Re: Bird just doesn't want to find OSPF neighbors although they are there and can communicate

2021-10-19 Thread Ondrej Zajicek
On Tue, Oct 19, 2021 at 07:49:09AM +0200, Lukas Haase wrote:
> I have googled like crazy but haven't found both pages yet.
> Maybe I should use DuckDuckGo finally.
> While those didn't fix the problem yet they are helpful. Thanks!
> 
> > Have you tried setting the type to 'ptmp' or 'ptp' instead of 'nbma'?
> 
> Yes, I tried ptp.
> To my understanding, bird should stop sending multicast packets.
> Instead, it continued to send packets to 224.0.0.5.
> Why is that? Doesn't make sense to me at all.

Hi

OSPF on PtP interfaces should always use multicast (by specification).
It is generally assumed that if you have (real) ptp iface, you do not
need dst address, you just send it to the other end (so you can also
always deliver multicast).


> For this reason I went for nbma.
> 
> Now I have tried ptmp and magically the two see each other now. Does make 
> ZERO sense to me.
> Why would ptmp work and nbma not?
> I literally just replaced "nbma" with "ptmp" (kept "neighbors" the same, for 
> example).

I am not sure whether NBMA in BIRD works with /31 prefixes. These are
really ptp prefixes and are usually used with PtP mode. Could you try
/30 prefix?

Although technically, Wireguard is more PtMP than NBMA, but for two peers
it should not matter.


> There is also another problem: One of my clients is a Mikrotik router.
> This thing supports "broadcast, "ptp", "ptmp" and "nmba". However, I can 
> weirdly only configure "NBMA Neighbors".
> I have tried this link with ipip, GRE, all types of connections but still no 
> luck yet.
> 
> Seriously, the last time setting something up was that much of a hassle was 
> sendmail 25 years ago :-(

For some reason, VPN interfaces often have rather strange quirks, like
missing link-local addressess, not working multicast, or completely
broken routing in OpenVPN.

OTOH, i use BIRD OSPF on PtP GRE tunnels without any problems or tweaks
(in PtP mode).


> Based on one of your links it is also suggested that MTU could be the issue. 
> I checked but all my MTUs are consistent (1420 for the wireguard tunnel and 
> 1476 for the GRE tunnel). I still tried "tx length 1300". No change.

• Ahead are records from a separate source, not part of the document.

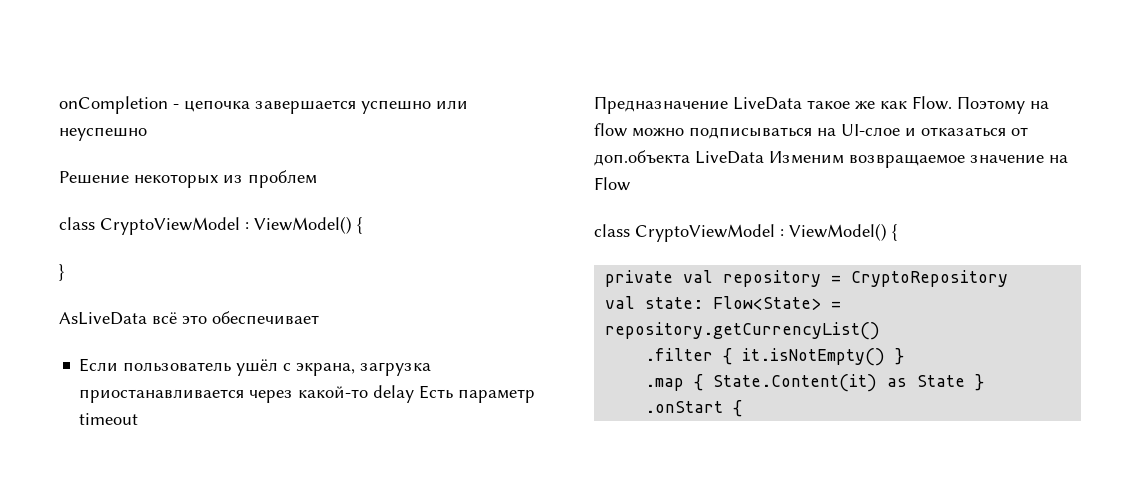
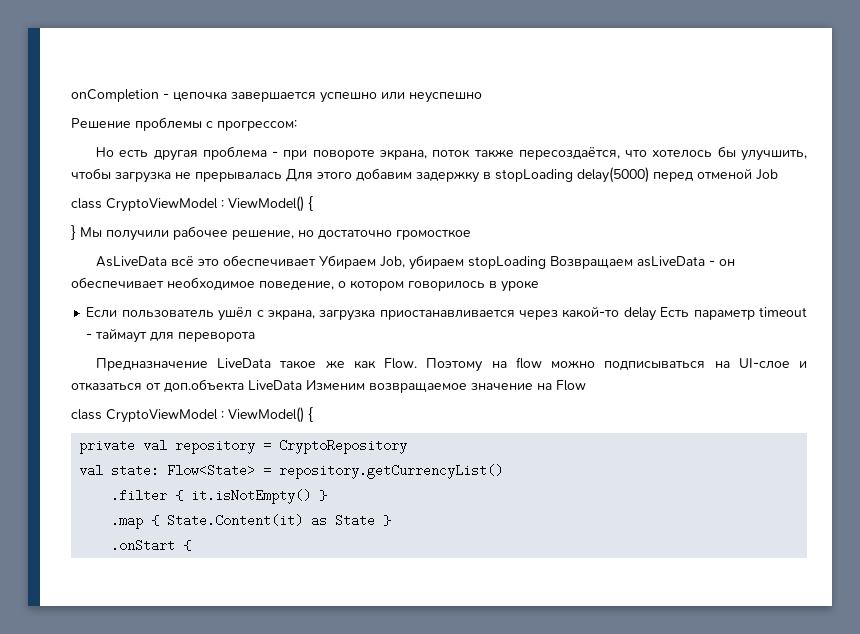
- Решение некоторых из проблем
+ Решение проблемы с прогрессом:
+ Но есть другая проблема - при повороте экрана, поток также пересоздаётся, что хотелось бы улучшить, чтобы загрузка не прерывалась Для этого добавим задержку в stopLoading delay(5000) перед отменой Job
  class CryptoViewModel : ViewModel() {
- }
- AsLiveData всё это обеспечивает
+ } Мы получили рабочее решение, но достаточно громосткое
+ AsLiveData всё это обеспечивает Убираем Job, убираем stopLoading Возвращаем asLiveData - он обеспечивает необходимое поведение, о котором говорилось в уроке
- Если пользователь ушёл с экрана, загрузка приостанавливается через какой-то delay Есть параметр timeout
+ Если пользователь ушёл с экрана, загрузка приостанавливается через какой-то delay Есть параметр timeout - таймаут для переворота

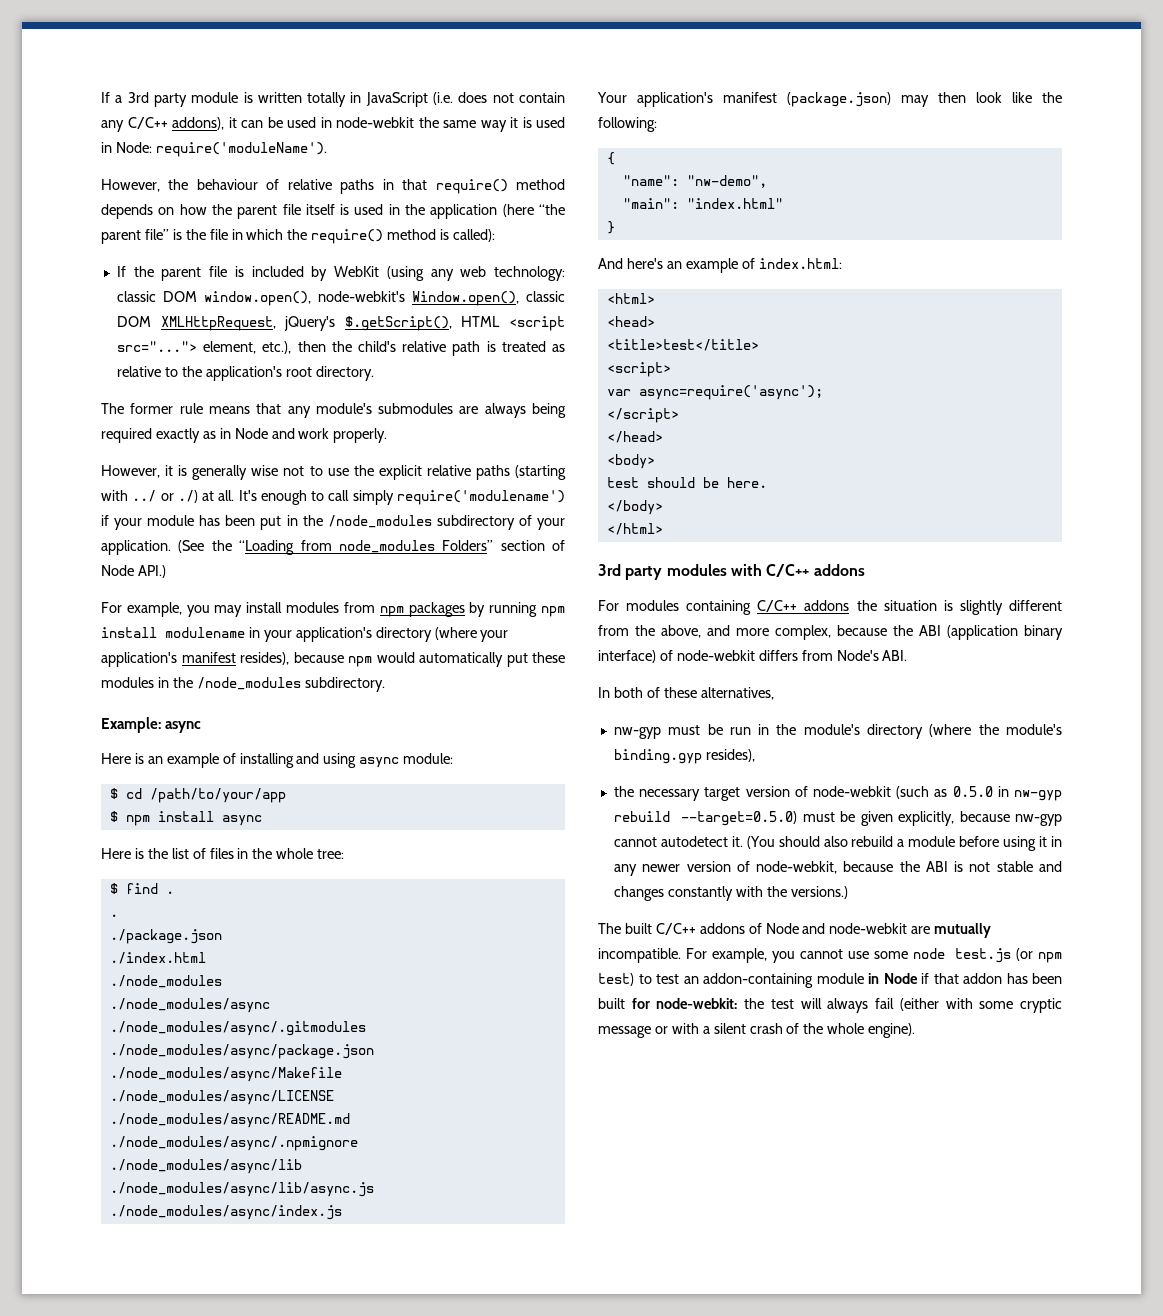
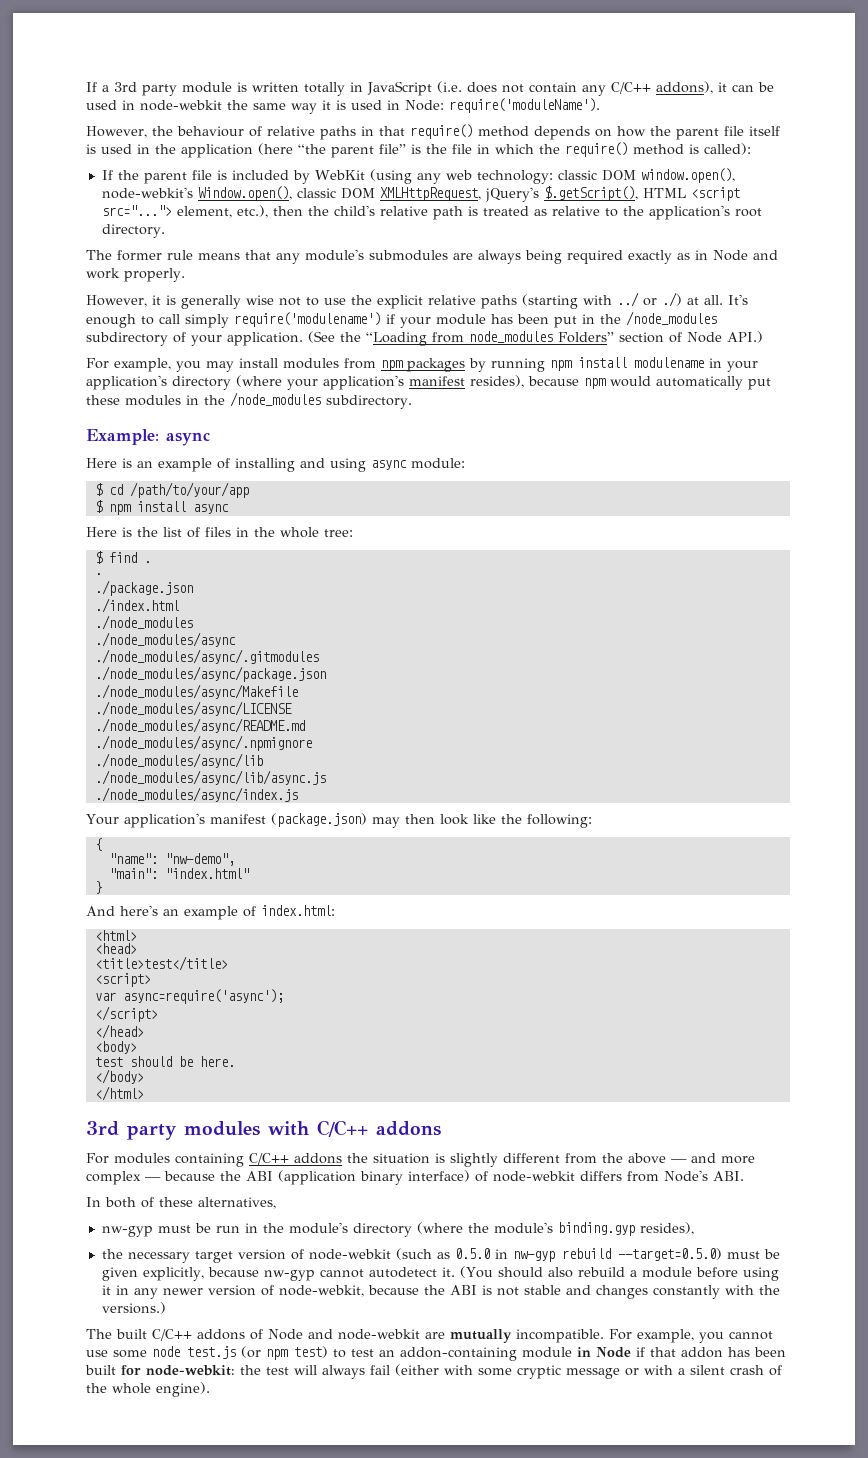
- For modules containing C/C++ addons the situation is slightly different from the above, and more complex, because the ABI (application binary interface) of node-webkit differs from Node's ABI.
+ For modules containing C/C++ addons the situation is slightly different from the above — and more complex — because the ABI (application binary interface) of node-webkit differs from Node's ABI.

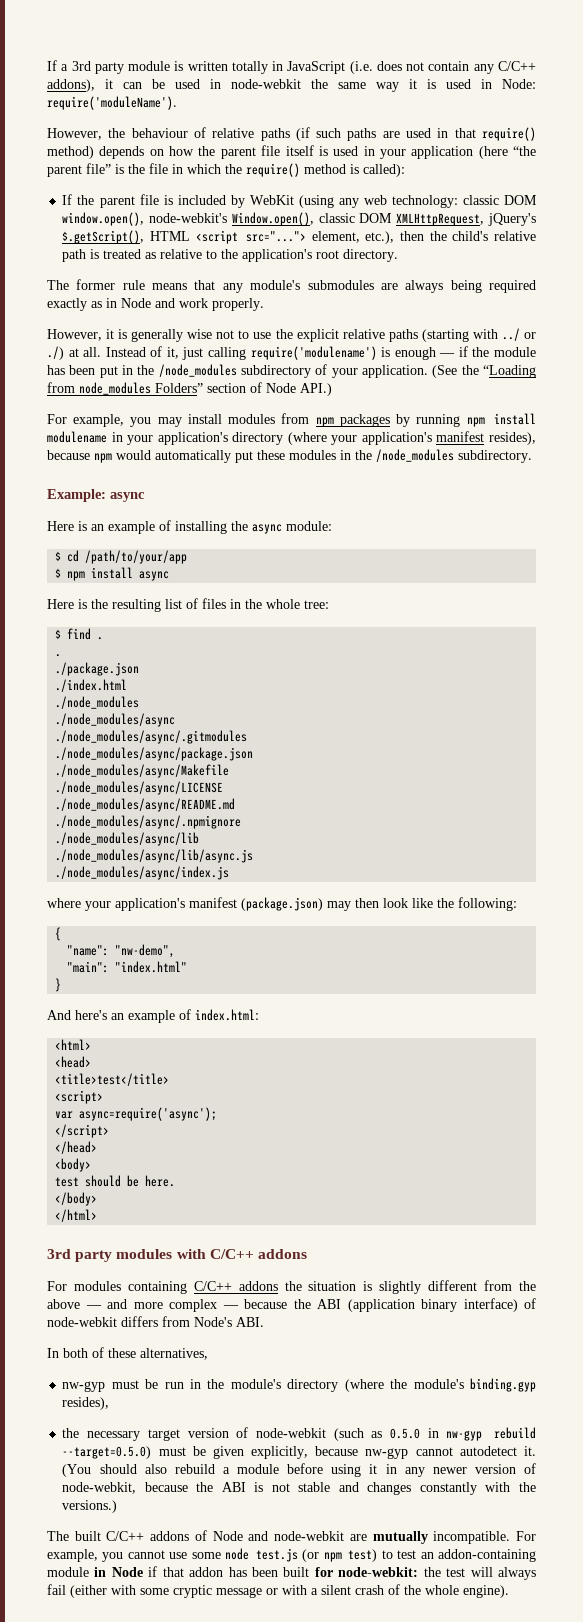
- However, the behaviour of relative paths in that require() method depends on how the parent file itself is used in the application (here “the parent file” is the file in which the require() method is called):
+ However, the behaviour of relative paths (if such paths are used in that require() method) depends on how the parent file itself is used in your application (here “the parent file” is the file in which the require() method is called):
- It's enough to call simply require('modulename') if your module has been put in the /node_modules subdirectory of your application.
+ Instead of it, just calling require('modulename') is enough — if the module has been put in the /node_modules subdirectory of your application.
- Here is an example of installing and using async module:
+ Here is an example of installing the async module:
- Here is the list of files in the whole tree:
+ Here is the resulting list of files in the whole tree:
- Your application's manifest (package.json) may then look like the following:
+ where your application's manifest (package.json) may then look like the following:

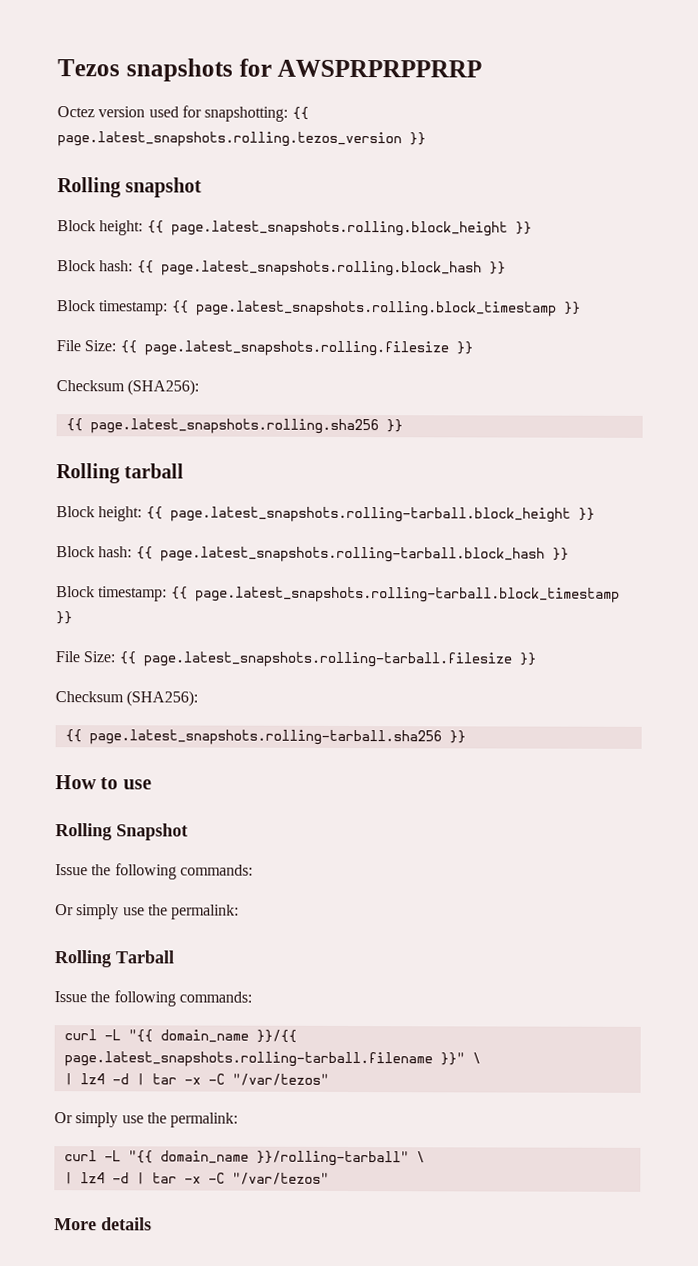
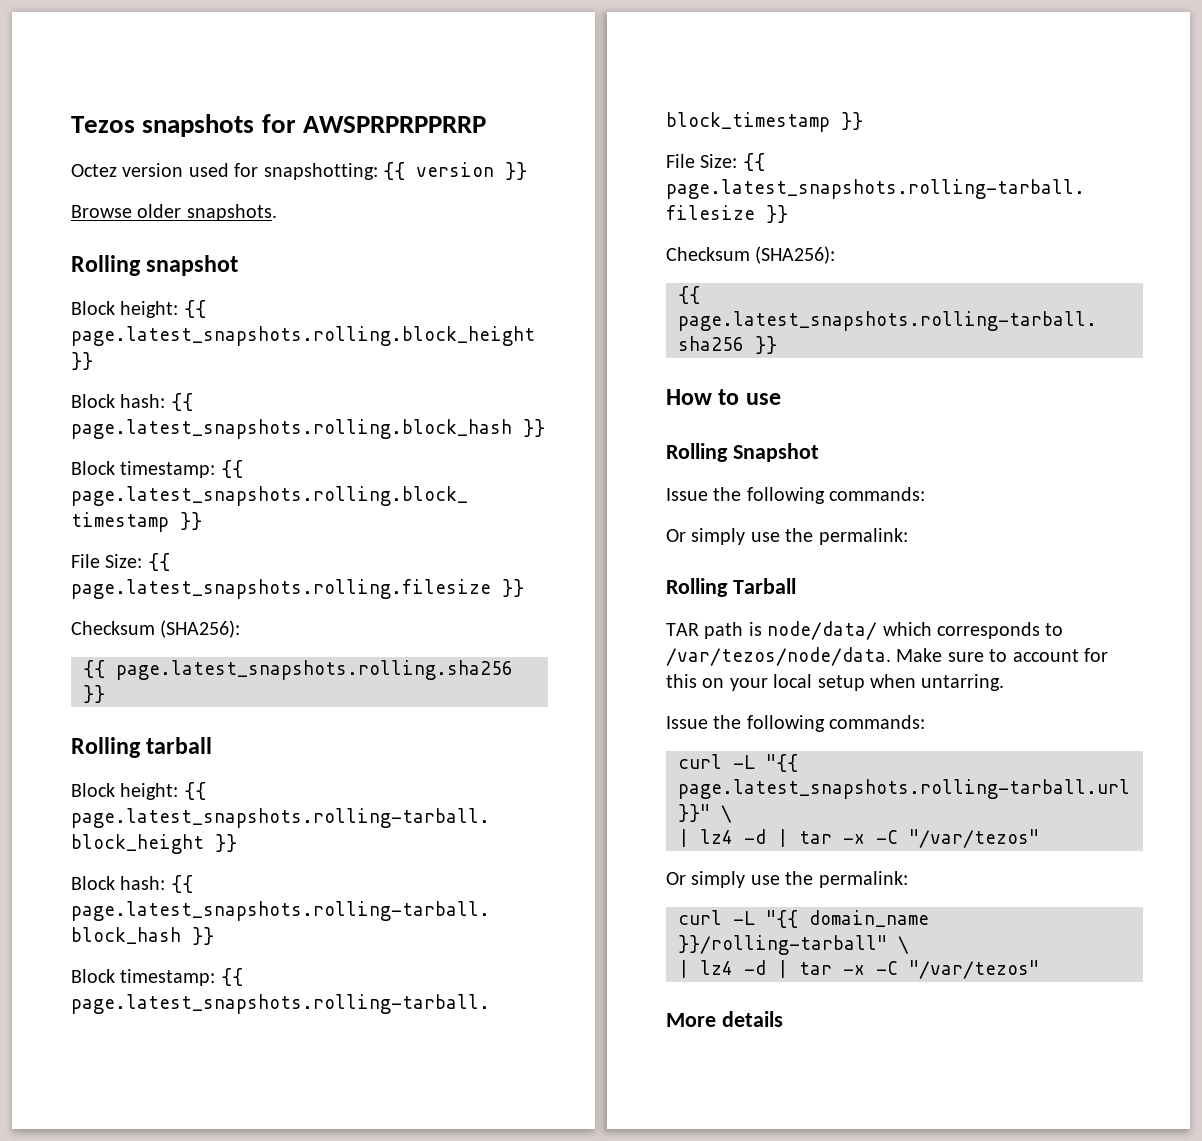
- Octez version used for snapshotting: {{ page.latest_snapshots.rolling.tezos_version }}
+ Octez version used for snapshotting: {{ version }}
+ Browse older snapshots.
+ TAR path is node/data/ which corresponds to /var/tezos/node/data. Make sure to account for this on your local setup when untarring.
- curl -L "{{ domain_name }}/{{ page.latest_snapshots.rolling-tarball.filename }}" \
+ curl -L "{{ page.latest_snapshots.rolling-tarball.url }}" \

This should not be necessary, BIRD learns tx length from iface MTU.


> > WireGuard tunnels are default ptp between the server and clients (if
> > multiple client-peers are configured on the same tunnel interface on
> > the server).
> >
> > Or "just" ptp if only one peer is configured for a single wg tunnel on
> > each side.
> 
> This is the case but as above, this is just not working.
> And on eiher side of tcpdump are still multicast packets visible (224.0.0.5)
> 
> What are the exact conditions that the other station shows up as OSPF 
> neighbor. I confirmed already with tcpdump that the OSPF Hello packages 
> appear on the interface and both look *identical* (in terms of Hello Timer, 
> Dead Timer, Mask, Priority).
> What could possible happen that bird would not add such packets to the 
> neighbor list?

It is possible that BIRD just ignores the packet as it does not match its 
src/dst address.
You could enable 'debug all' to see if there are Hello packets logged by BIRD.

-- 
Elen sila lumenn' omentielvo

Ondrej 'Santiago' Zajicek (email: santi...@crfreenet.org)
OpenPGP encrypted e-mails preferred (KeyID 0x11DEADC3, wwwkeys.pgp.net)
"To err is human -- to blame it on a computer is even more so."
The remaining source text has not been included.